Installing the latest stable version from CRAN:

install.packages("RFmerge")

Alternatively, you can also try the under-development version from Github:

if (!require(devtools)) install.packages("devtools")
library(devtools)
install_github("hzambran/RFmerge")

A simple first application:

Loading required packages:

library(zoo)
library(terra)
library(RFmerge)

Loading times series of ground observations:

data(ValparaisoPPts)
data(ValparaisoPPgis) 

Loading a shapefile with the location and metadata of ground observations:

ValparaisoSHP.fname <- system.file("extdata/ValparaisoSHP.shp",package="RFmerge")
ValparaisoSHP       <- terra::vect(ValparaisoSHP.fname)

Loading satellite-based datasets:

chirps.fname   <- system.file("extdata/CHIRPS5km.tif"       ,package="RFmerge")
prsnncdr.fname <- system.file("extdata/PERSIANNcdr5km.tif"  ,package="RFmerge")
dem.fname      <- system.file("extdata/ValparaisoDEM5km.tif",package="RFmerge")

CHIRPS5km        <- terra::rast(chirps.fname)
PERSIANNcdr5km   <- terra::rast(prsnncdr.fname)
ValparaisoDEM5km <- terra::rast(dem.fname)   

Spatial metadata

In order to use the spatial information stored in ValparaisoPPgis, we first need to convert it into a SpatialPointsDataFrame, using the latitude and longitude fields, stored in the lat and lon columns:

stations <- ValparaisoPPgis
stations <- terra::vect(stations, geom=c("lon", "lat"), crs="epsg:4326")

Reprojecting input datsets

Reprojecting the input datsets from geographic coordinates into WGS 84 / UTM zone 19S (EPSG:32719):

utmz19s.p4s <- "epsg:32719" # WGS 84 / UTM zone 19S

CHIRPS5km.utm        <- terra::project(x=CHIRPS5km       , y=utmz19s.p4s)
PERSIANNcdr5km.utm   <- terra::project(x=PERSIANNcdr5km  , y=utmz19s.p4s)
ValparaisoDEM5km.utm <- terra::project(x=ValparaisoDEM5km, y=utmz19s.p4s)

stations.utm         <- terra::project(x=stations, y=utmz19s.p4s)
ValparaisoSHP.utm    <- terra::project(ValparaisoSHP, y=utmz19s.p4s)

Creating a new data.frame with the expected metadata, i.e., at least, ID, lat, lon:

id        <- stations.utm[["Code"]][,1]

st.coords <- terra::crds(stations.utm)
lon       <- st.coords[, "x"]
lat       <- st.coords[, "y"]

ValparaisoPPgis.utm <- data.frame(ID=id, lon=lon, lat=lat)

Covariates

Raster covariates to be used in RFmerge:

covariates.utm <- list(chirps=CHIRPS5km.utm, persianncdr=PERSIANNcdr5km.utm,
                   dem=ValparaisoDEM5km.utm)

Running RFmerge

Runing RFmerge with parallelisation in GNU/Linux machines:

drty.out <- "~/Test.par"
rfmep <- RFmerge(x=ValparaisoPPts, metadata=ValparaisoPPgis.utm, cov=covariates.utm,
                 id="ID", lat="lat", lon="lon", mask=ValparaisoSHP.utm,
                 training=0.8, write2disk=TRUE, drty.out=drty.out)

Reporting bugs, requesting new features

If you find an error in some function, or want to report a typo in the documentation, or to request a new feature (and wish it be implemented :) you can do it here

Citation

citation("RFmerge")

To cite RFmerge in publications use:

  • RSE article:

Baez-Villanueva, O. M.; Zambrano-Bigiarini, M.; Beck, H.; McNamara, I.; Ribbe, L.; Nauditt, A.; Birkel, C.; Verbist, K.; Giraldo-Osorio, J.D.; Thinh, N.X. (2020).
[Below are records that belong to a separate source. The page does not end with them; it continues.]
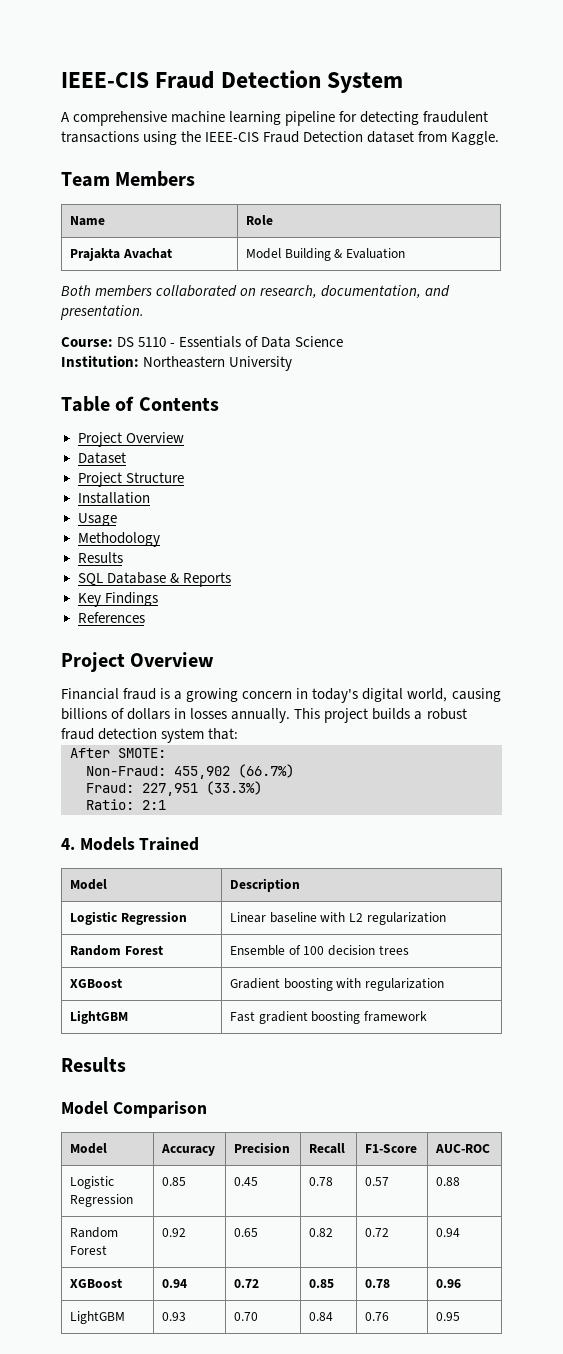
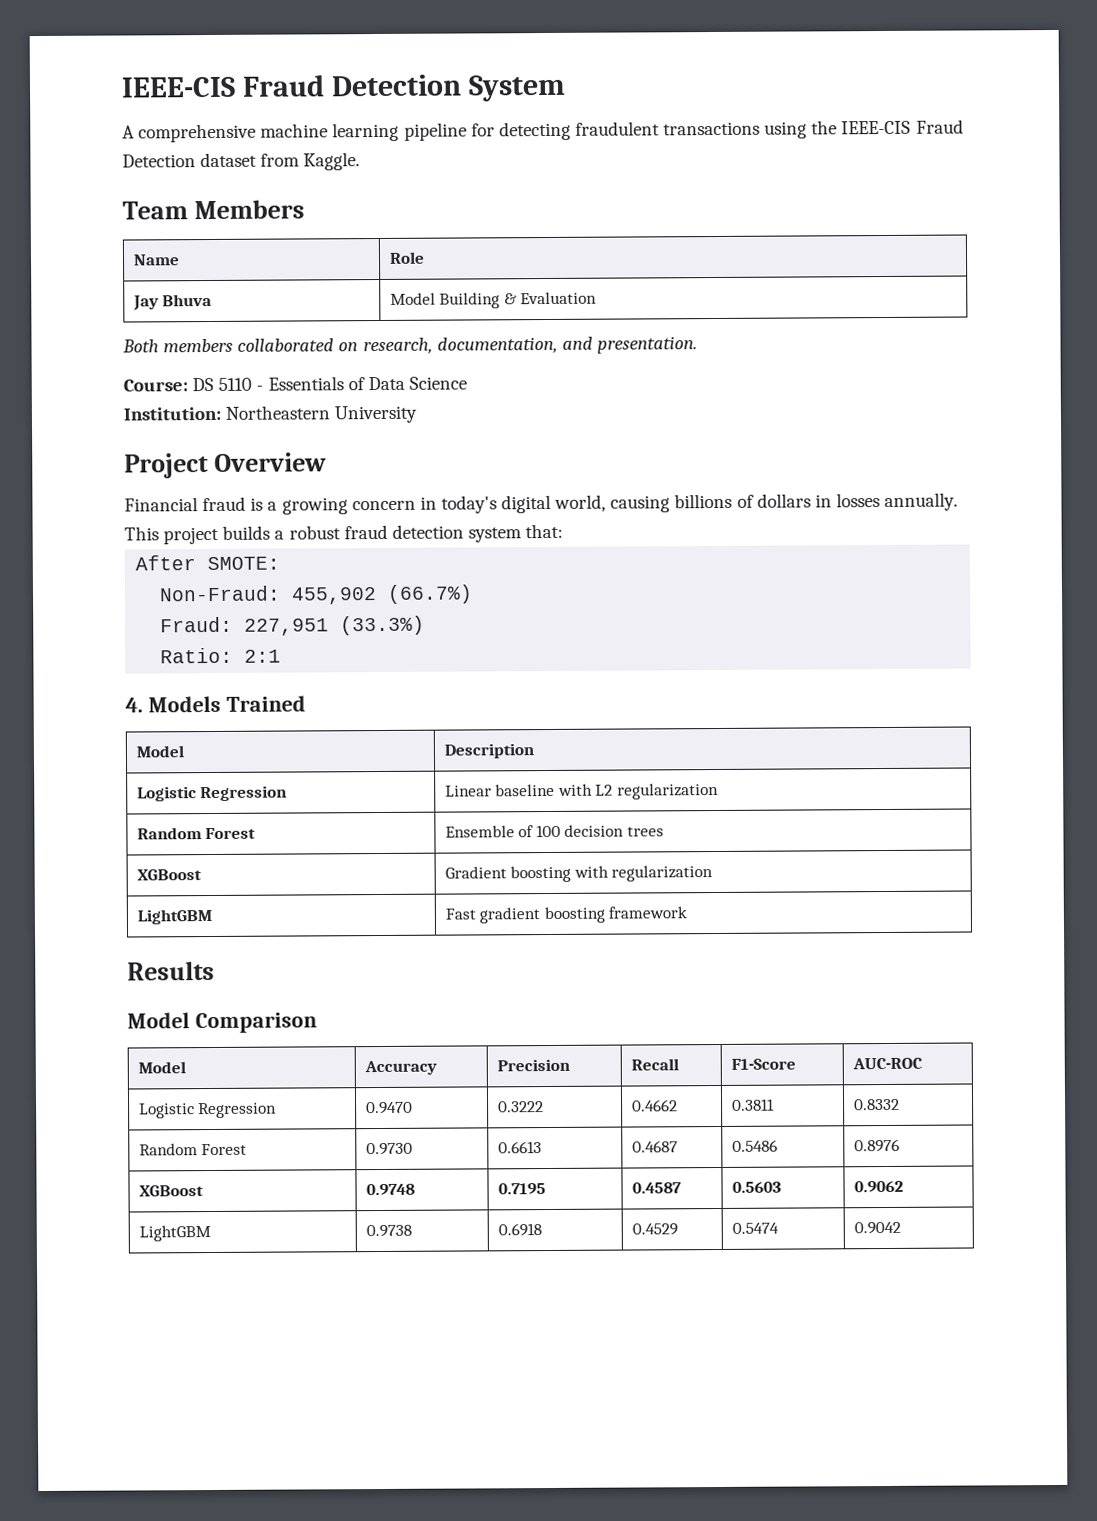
- Prajakta Avachat | Model Building & Evaluation
+ Jay Bhuva | Model Building & Evaluation
- Table of Contents
- Project Overview
- Dataset
- Project Structure
- Installation
- Usage
- Methodology
- Results
- SQL Database & Reports
- Key Findings
- References
- Logistic Regression | 0.85 | 0.45 | 0.78 | 0.57 | 0.88
- Random Forest | 0.92 | 0.65 | 0.82 | 0.72 | 0.94
- XGBoost | 0.94 | 0.72 | 0.85 | 0.78 | 0.96
- LightGBM | 0.93 | 0.70 | 0.84 | 0.76 | 0.95
+ Logistic Regression | 0.9470 | 0.3222 | 0.4662 | 0.3811 | 0.8332
+ Random Forest | 0.9730 | 0.6613 | 0.4687 | 0.5486 | 0.8976
+ XGBoost | 0.9748 | 0.7195 | 0.4587 | 0.5603 | 0.9062
+ LightGBM | 0.9738 | 0.6918 | 0.4529 | 0.5474 | 0.9042

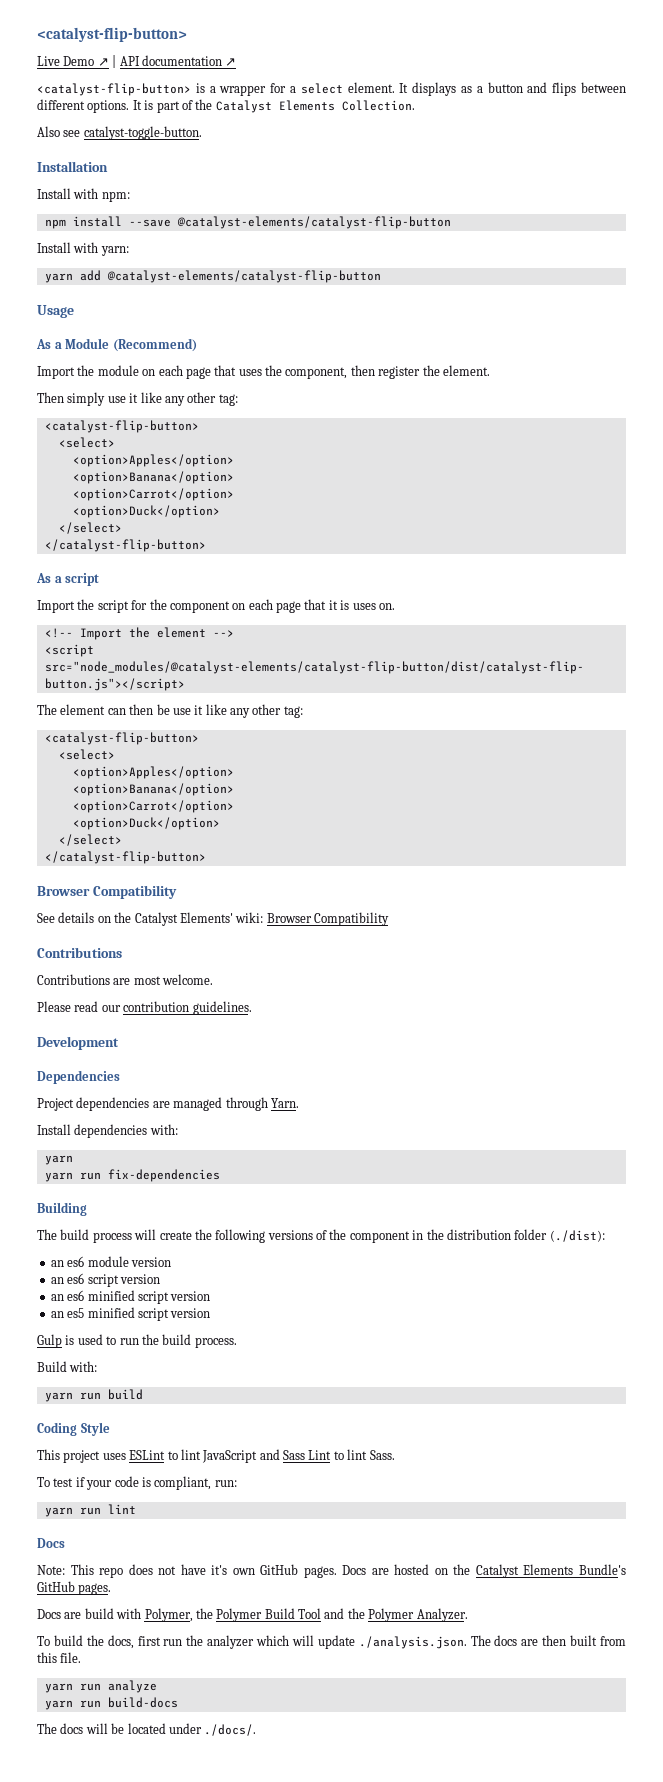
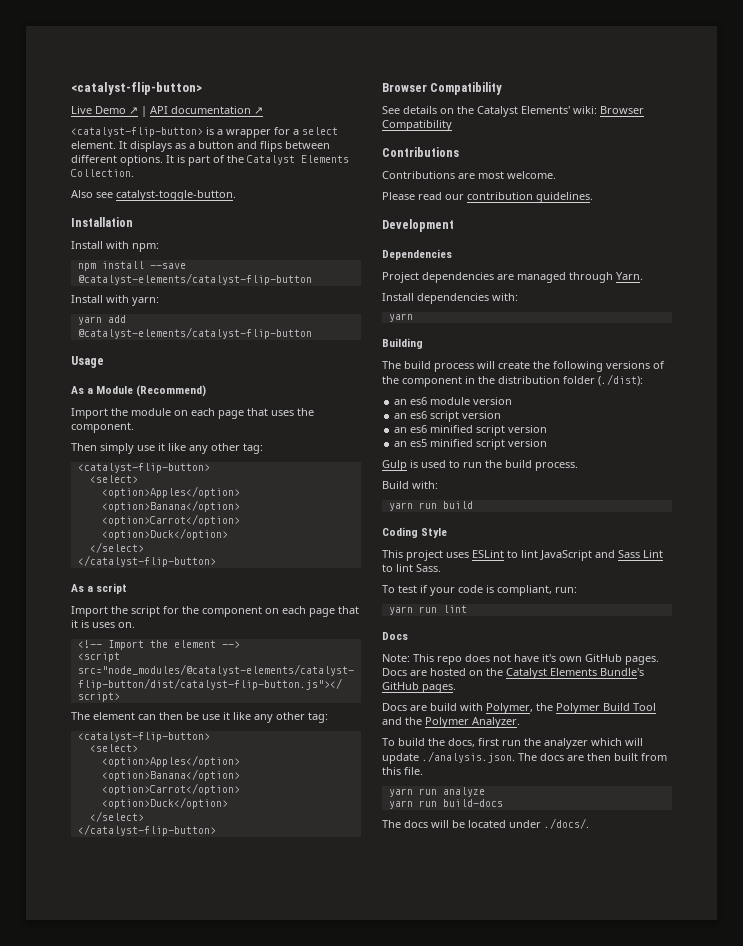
- Import the module on each page that uses the component, then register the element.
+ Import the module on each page that uses the component.
- yarn run fix-dependencies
RF-MEP: a novel Random Forest method for merging gridded precipitation products and ground-based measurements, Remote Sensing of Environment, 239, 111610. doi:10.1016/j.rse.2019.111606.

BibTeX entries for LaTeX users are:

  • RSE article:

@Article{BaezVillanueva+al2020-RFmerge_article, title = {RF-MEP: a novel Random Forest method for merging gridded precipitation products and ground-based measurements}, journal = {Remote Sensing of Environment}, author = {Baez-Villanueva, O. M. and Zambrano-Bigiarini, M. and Beck, H. and McNamara, I. and Ribbe, L. and Nauditt, A. Birkel, C. and Verbist, K. and Giraldo-Osorio, J.D. and Thinh, N.X.}, year = {2020}, volume = {239}, doi=“10.1016/j.rse.2019.111606”, url=“https://doi.org/10.1016/j.rse.2019.111606”, pages = {111606} }

  • R package:

@Manual{Zambrano-Bigiarini+al2020-RFmerge_pkg, title = {RFmerge: Merging of Satellite Datasets with Ground Observations using Random Forests}, author = {Zambrano-Bigiarini, M. and Baez-Villanueva, O.M. and Giraldo-Osorio, J.}, year = “2026”, note = {R package version 0.3-0. doi:10.32614/CRAN.package.RFmerge}, url = “https://CRAN.R-project.org/package=RFmerge” }

Vignette

Here you can find an introductory vignette showing the use of RFmege to create an improved precipitation dataset by combining the satellite-based CHIRPSv2 and PERSIANN-CDR precipitation products, elevations from a DEM and rainfall observations recorded in rain gauges.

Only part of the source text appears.